David Foster Wallace is dead by his own hand at 46.
From the LA Times obit:
"He was one of the most influential and innovative writers of the last 20 years," David Ulin, Times Book Editor, said. "He is one of the main writers who brought ambition, a sense of play, a joy in storytelling and an exuberant experimentalism of form back to the novel in the late '80s and early 1990s. And he really restored the notion of the novel as a kind of canvas on which a writer can do anything."
Wallace won a cult following for his dark humor and ironic wit, which was on display in "The Broom of the System," his 1987 debut novel; "Girl with Curious Hair," a 1989 collection of short stories, and "A Supposedly Fun Thing I'll Never Do Again: Essays and Arguments" (1997). In 1997, he also received a grant from the MacArthur Foundation.
A year earlier he shot to the top of the literary world with "Infinite Jest," a sprawling, ambitious novel with a nonlinear plot that ran 1,079 pages and had nearly as many footnotes. Critics marveled at the prodigious talent evident in his imaginative take on a future world, comparing him to Thomas Pynchon and John Irving.
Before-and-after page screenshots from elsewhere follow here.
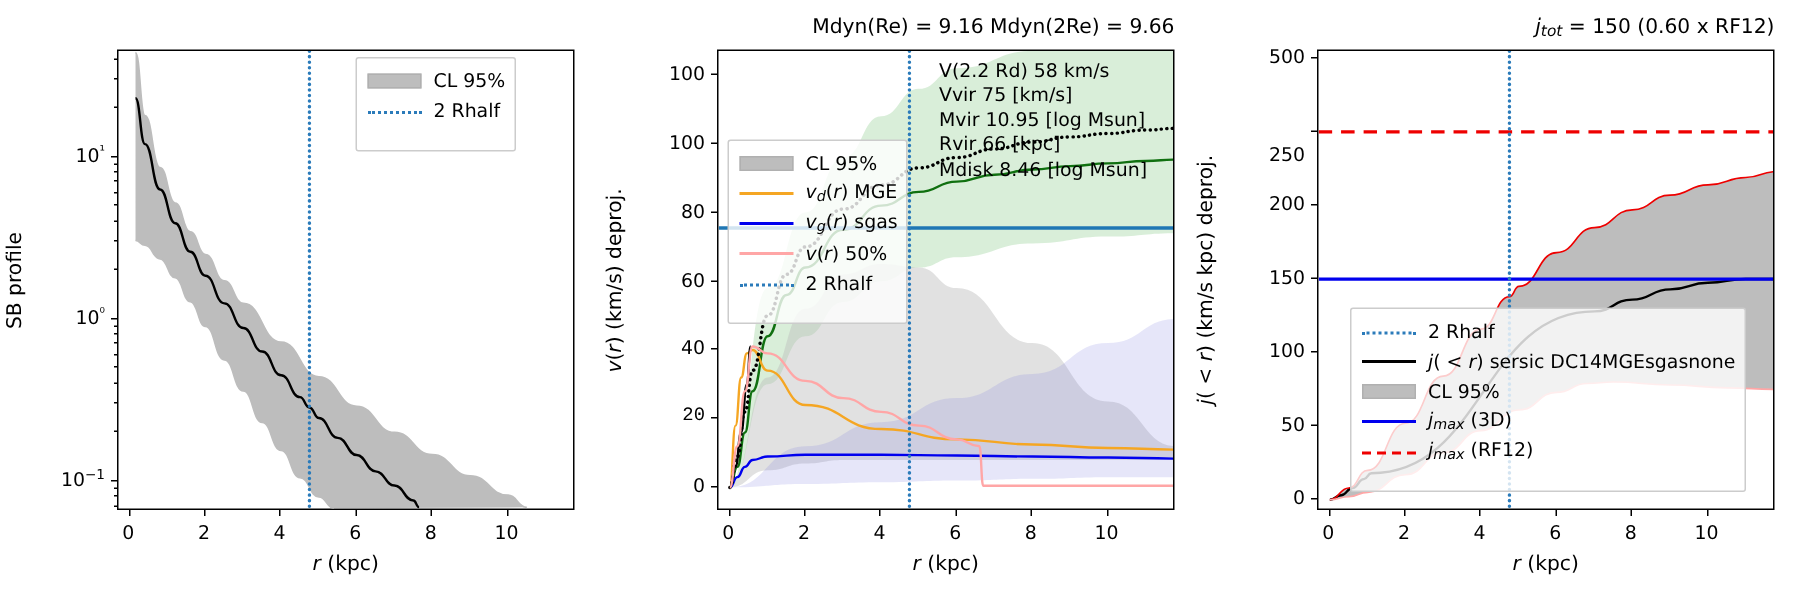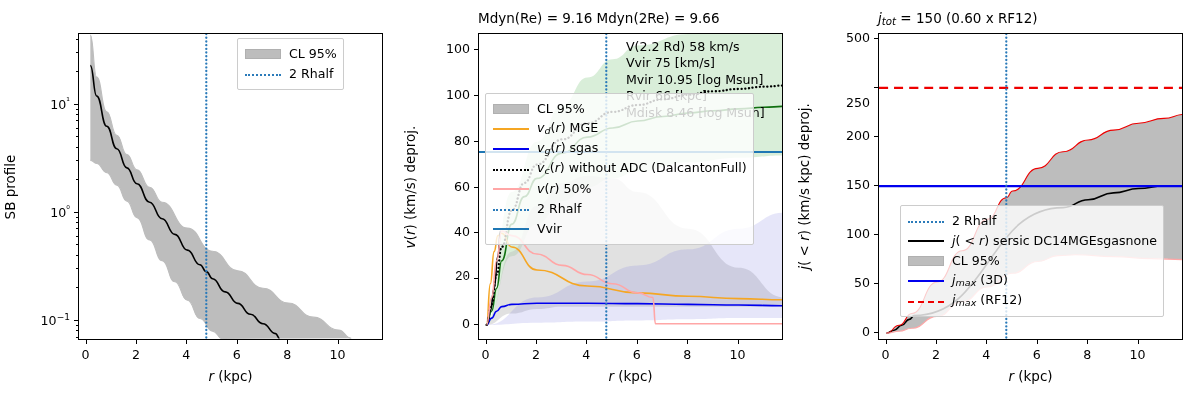"Mdyn(Re) = 9.16 Mdyn(2Re) =" .title { text-align: left -> right }
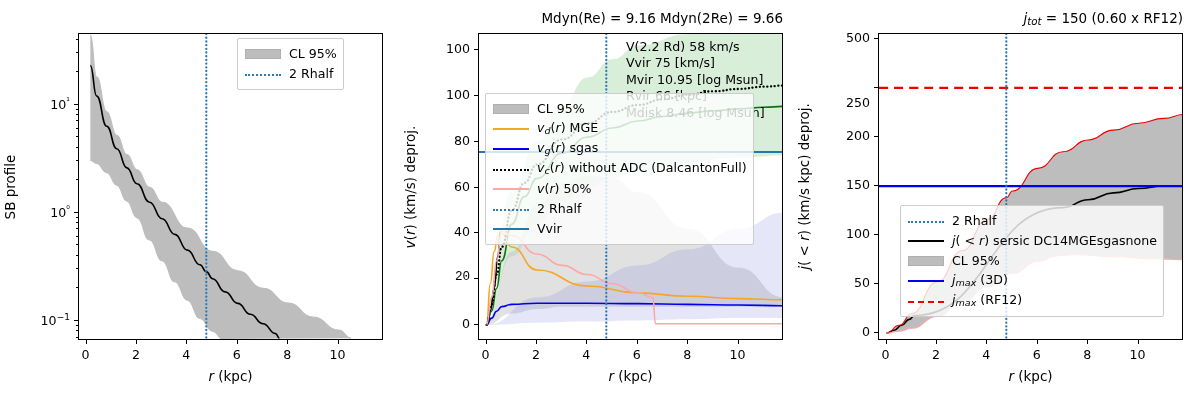"CL 95%" .legend { padding: 5px 6px 5px 6px -> 5px 6px 16px 6px }
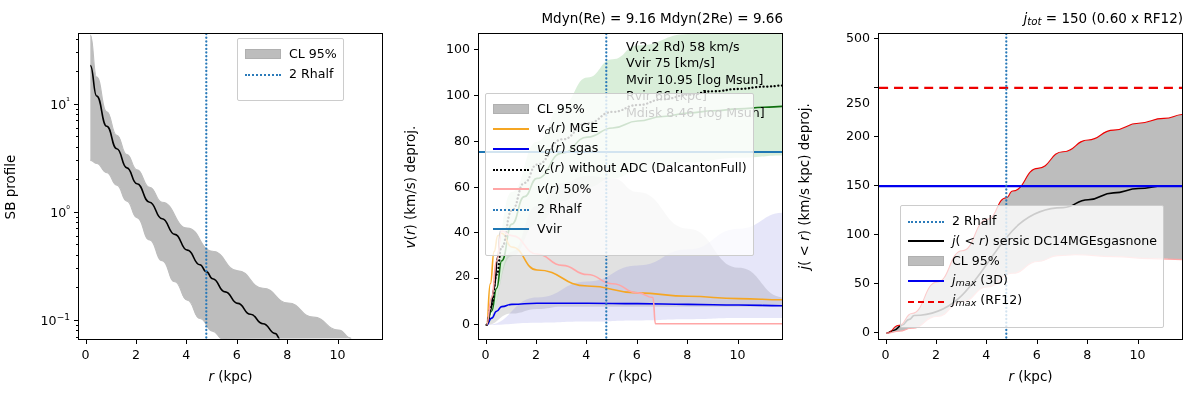"vc(r) without ADC (DalcantonFull)" div.row { html: <div> <span> <span></span> </span> <span><span>v</span><span>c</span>(<span>r</span>) without ADC (DalcantonFull)</span> </div> -> none }
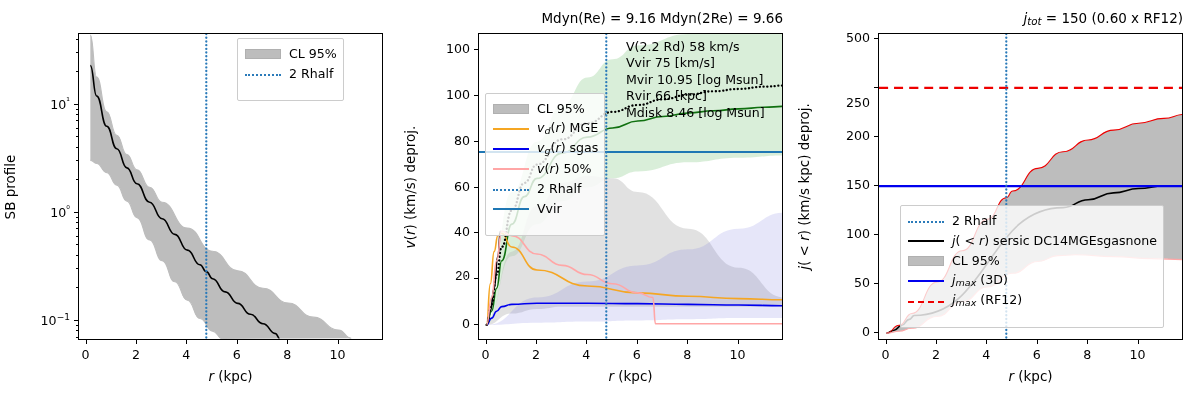"Vvir" div.row { html: <div> <span> <span></span> </span> <span>Vvir</span> </div> -> none }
In a 1996 profile in New York Times Magazine, Frank Bruni wrote, "Wallace is to literature what Robin Williams or perhaps Jim Carrey is to live comedy: a creator so maniacally energetic and amused with himself that he often follows his riffs out into the stratosphere, where he orbits all alone."
1 comment:
I just found this news myself, and my heart is still in my throat. I'm in a daze, sad and angry and sad.